§ **ASSIGNED TASK**: Your task is to transcribe each record exactly and to omit every image.

Extracted records

---*---

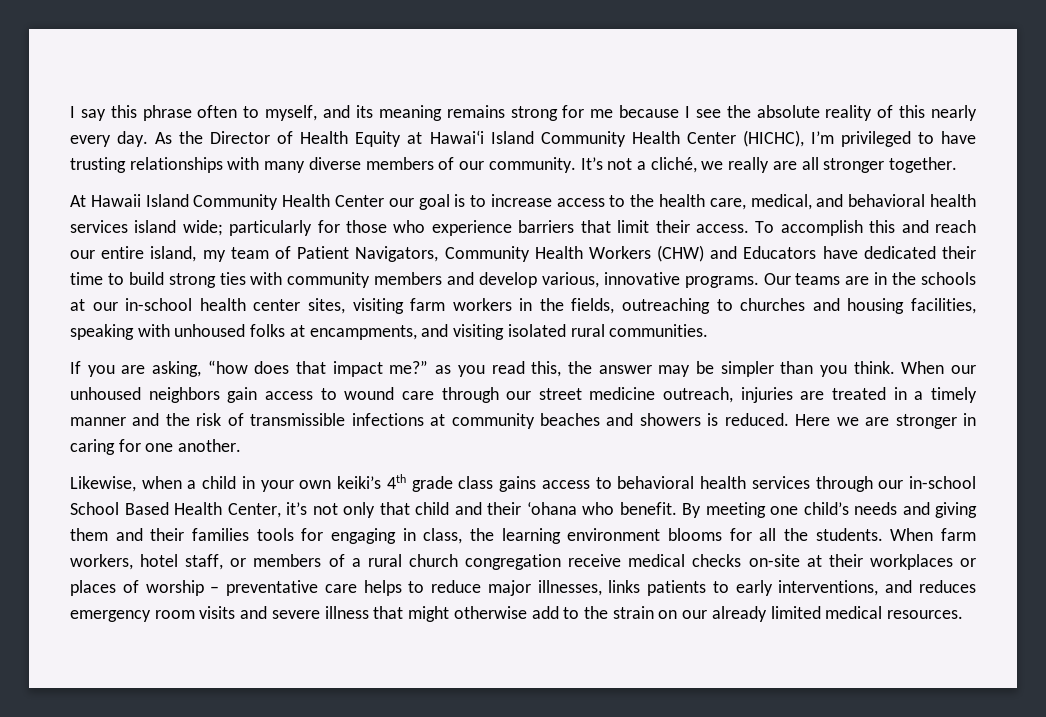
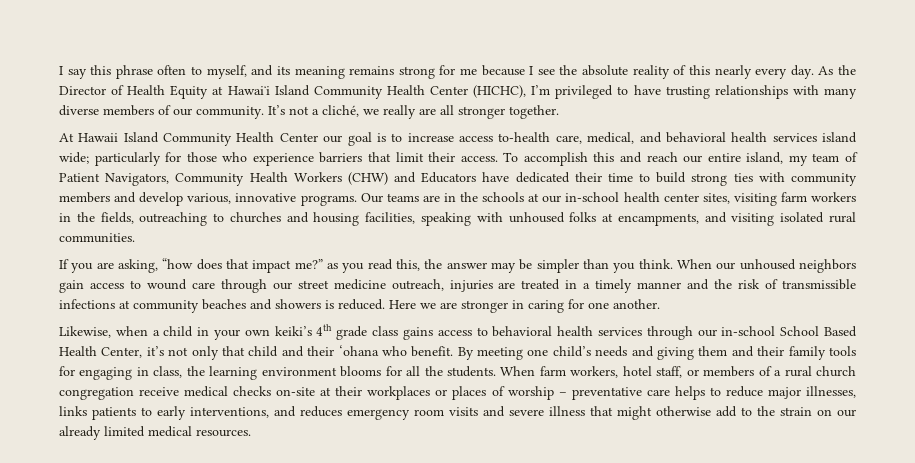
- At Hawaii Island Community Health Center our goal is to increase access to the health care, medical, and behavioral health services island wide; particularly for those who experience barriers that limit their access.
+ At Hawaii Island Community Health Center our goal is to increase access to-health care, medical, and behavioral health services island wide; particularly for those who experience barriers that limit their access.
- By meeting one child’s needs and giving them and their families tools for engaging in class, the learning environment blooms for all the students.
+ By meeting one child’s needs and giving them and their family tools for engaging in class, the learning environment blooms for all the students.

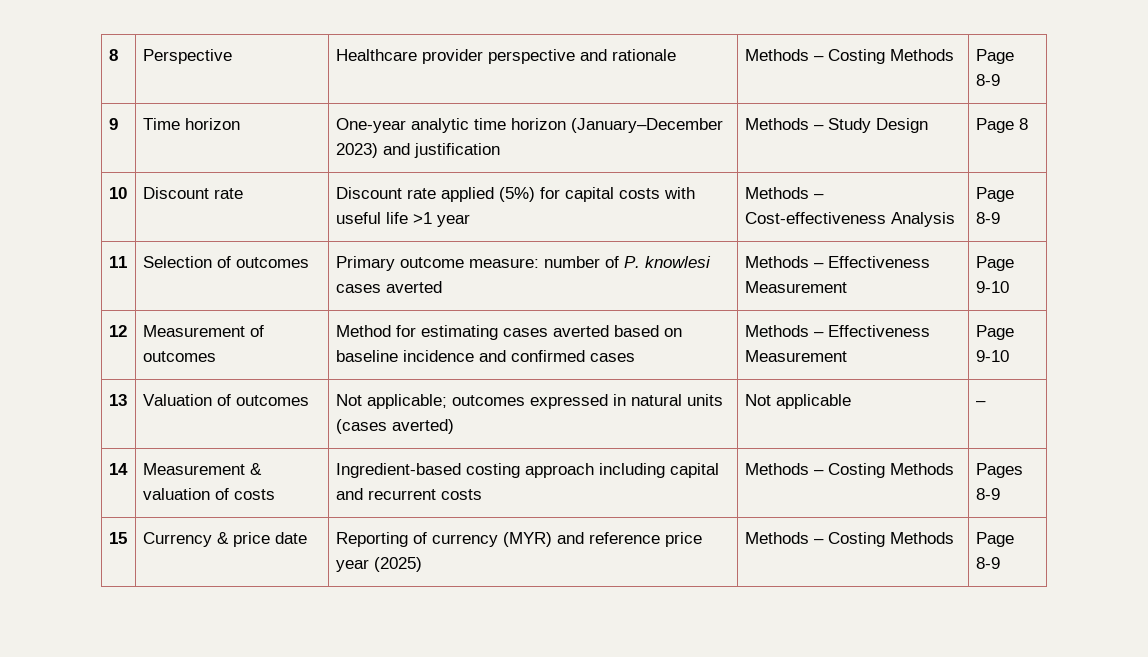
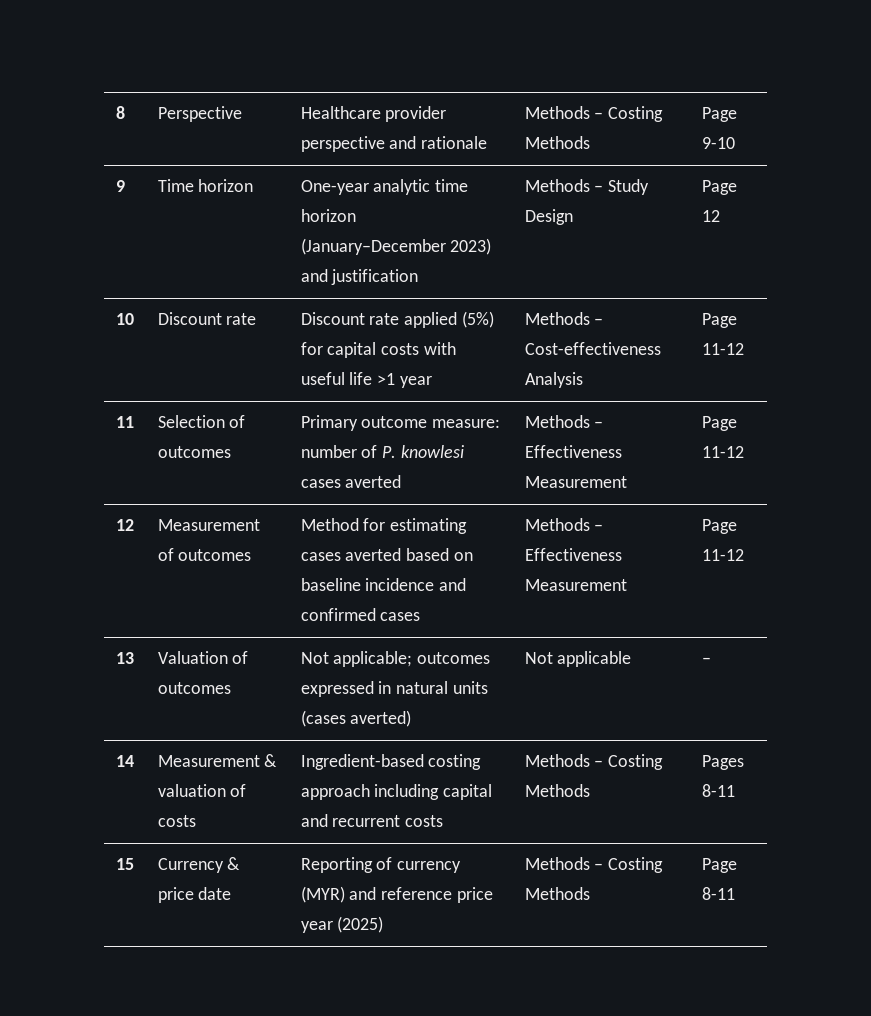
- 8 | Perspective | Healthcare provider perspective and rationale | Methods – Costing Methods | Page 8-9
+ 8 | Perspective | Healthcare provider perspective and rationale | Methods – Costing Methods | Page 9-10
- 9 | Time horizon | One-year analytic time horizon (January–December 2023) and justification | Methods – Study Design | Page 8
+ 9 | Time horizon | One-year analytic time horizon (January–December 2023) and justification | Methods – Study Design | Page 12
- 10 | Discount rate | Discount rate applied (5%) for capital costs with useful life >1 year | Methods – Cost-effectiveness Analysis | Page 8-9
+ 10 | Discount rate | Discount rate applied (5%) for capital costs with useful life >1 year | Methods – Cost-effectiveness Analysis | Page 11-12
- 11 | Selection of outcomes | Primary outcome measure: number of P. knowlesi cases averted | Methods – Effectiveness Measurement | Page 9-10
+ 11 | Selection of outcomes | Primary outcome measure: number of P. knowlesi cases averted | Methods – Effectiveness Measurement | Page 11-12
- 12 | Measurement of outcomes | Method for estimating cases averted based on baseline incidence and confirmed cases | Methods – Effectiveness Measurement | Page 9-10
+ 12 | Measurement of outcomes | Method for estimating cases averted based on baseline incidence and confirmed cases | Methods – Effectiveness Measurement | Page 11-12
- 14 | Measurement & valuation of costs | Ingredient-based costing approach including capital and recurrent costs | Methods – Costing Methods | Pages 8-9
+ 14 | Measurement & valuation of costs | Ingredient-based costing approach including capital and recurrent costs | Methods – Costing Methods | Pages 8-11
- 15 | Currency & price date | Reporting of currency (MYR) and reference price year (2025) | Methods – Costing Methods | Page 8-9
+ 15 | Currency & price date | Reporting of currency (MYR) and reference price year (2025) | Methods – Costing Methods | Page 8-11

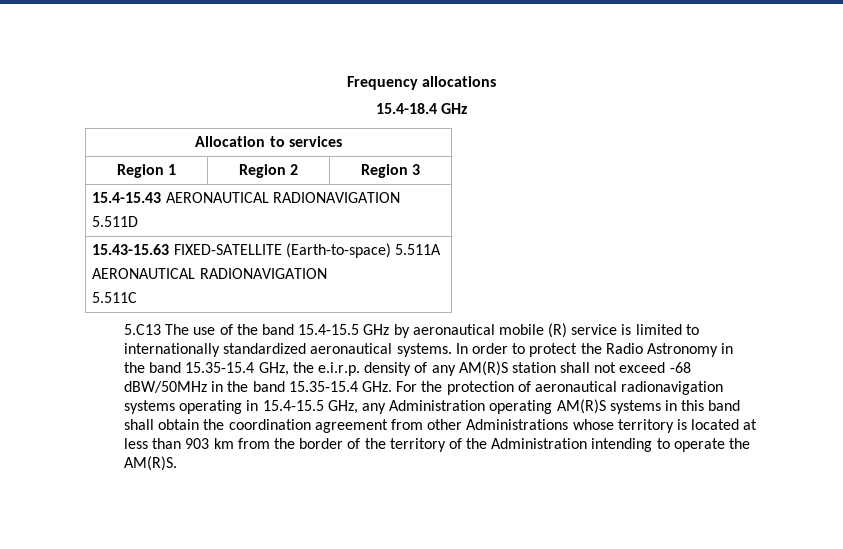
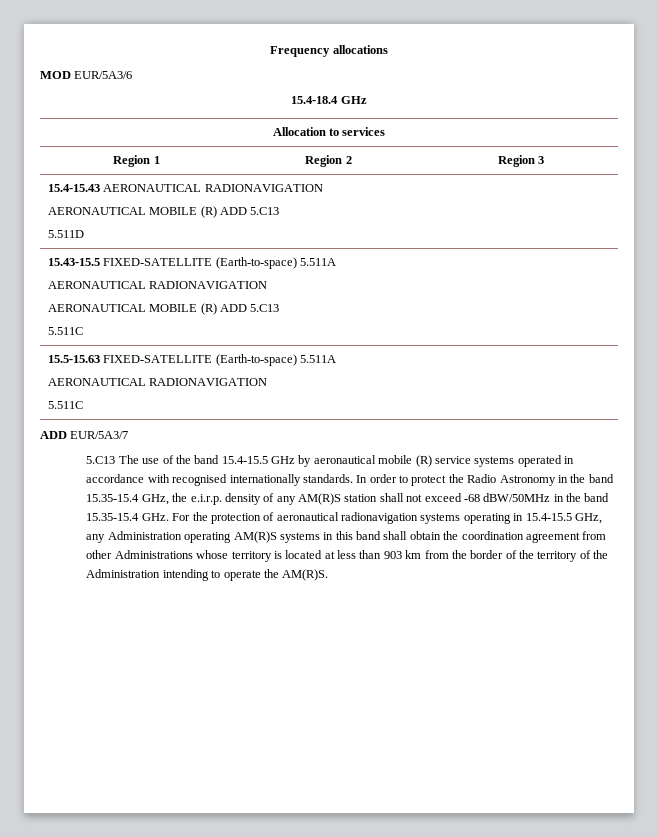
+ MOD EUR/5A3/6
  15.4-15.43 AERONAUTICAL RADIONAVIGATION
+ AERONAUTICAL MOBILE (R) ADD 5.C13
  5.511D
- 15.43-15.63 FIXED-SATELLITE (Earth-to-space) 5.511A
+ 15.43-15.5 FIXED-SATELLITE (Earth-to-space) 5.511A
+ AERONAUTICAL RADIONAVIGATION
+ AERONAUTICAL MOBILE (R) ADD 5.C13
+ 5.511C
+ 15.5-15.63 FIXED-SATELLITE (Earth-to-space) 5.511A
+ ADD EUR/5A3/7
- 5.C13 The use of the band 15.4-15.5 GHz by aeronautical mobile (R) service is limited to internationally standardized aeronautical systems.
+ 5.C13 The use of the band 15.4-15.5 GHz by aeronautical mobile (R) service systems operated in accordance with recognised internationally standards.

---*---

§ **SOLVED EXERCISE**:
- At Hawaii Island Community Health Center our goal is to increase access to the health care, medical, and behavioral health services island wide; particularly for those who experience barriers that limit their access.
+ At Hawaii Island Community Health Center our goal is to increase access to-health care, medical, and behavioral health services island wide; particularly for those who experience barriers that limit their access.
- By meeting one child’s needs and giving them and their families tools for engaging in class, the learning environment blooms for all the students.
+ By meeting one child’s needs and giving them and their family tools for engaging in class, the learning environment blooms for all the students.

- 8 | Perspective | Healthcare provider perspective and rationale | Methods – Costing Methods | Page 8-9
+ 8 | Perspective | Healthcare provider perspective and rationale | Methods – Costing Methods | Page 9-10
- 9 | Time horizon | One-year analytic time horizon (January–December 2023) and justification | Methods – Study Design | Page 8
+ 9 | Time horizon | One-year analytic time horizon (January–December 2023) and justification | Methods – Study Design | Page 12
- 10 | Discount rate | Discount rate applied (5%) for capital costs with useful life >1 year | Methods – Cost-effectiveness Analysis | Page 8-9
+ 10 | Discount rate | Discount rate applied (5%) for capital costs with useful life >1 year | Methods – Cost-effectiveness Analysis | Page 11-12
- 11 | Selection of outcomes | Primary outcome measure: number of P. knowlesi cases averted | Methods – Effectiveness Measurement | Page 9-10
+ 11 | Selection of outcomes | Primary outcome measure: number of P. knowlesi cases averted | Methods – Effectiveness Measurement | Page 11-12
- 12 | Measurement of outcomes | Method for estimating cases averted based on baseline incidence and confirmed cases | Methods – Effectiveness Measurement | Page 9-10
+ 12 | Measurement of outcomes | Method for estimating cases averted based on baseline incidence and confirmed cases | Methods – Effectiveness Measurement | Page 11-12
- 14 | Measurement & valuation of costs | Ingredient-based costing approach including capital and recurrent costs | Methods – Costing Methods | Pages 8-9
+ 14 | Measurement & valuation of costs | Ingredient-based costing approach including capital and recurrent costs | Methods – Costing Methods | Pages 8-11
- 15 | Currency & price date | Reporting of currency (MYR) and reference price year (2025) | Methods – Costing Methods | Page 8-9
+ 15 | Currency & price date | Reporting of currency (MYR) and reference price year (2025) | Methods – Costing Methods | Page 8-11

+ MOD EUR/5A3/6
  15.4-15.43 AERONAUTICAL RADIONAVIGATION
+ AERONAUTICAL MOBILE (R) ADD 5.C13
  5.511D
- 15.43-15.63 FIXED-SATELLITE (Earth-to-space) 5.511A
+ 15.43-15.5 FIXED-SATELLITE (Earth-to-space) 5.511A
+ AERONAUTICAL RADIONAVIGATION
+ AERONAUTICAL MOBILE (R) ADD 5.C13
+ 5.511C
+ 15.5-15.63 FIXED-SATELLITE (Earth-to-space) 5.511A
+ ADD EUR/5A3/7
- 5.C13 The use of the band 15.4-15.5 GHz by aeronautical mobile (R) service is limited to internationally standardized aeronautical systems.
+ 5.C13 The use of the band 15.4-15.5 GHz by aeronautical mobile (R) service systems operated in accordance with recognised internationally standards.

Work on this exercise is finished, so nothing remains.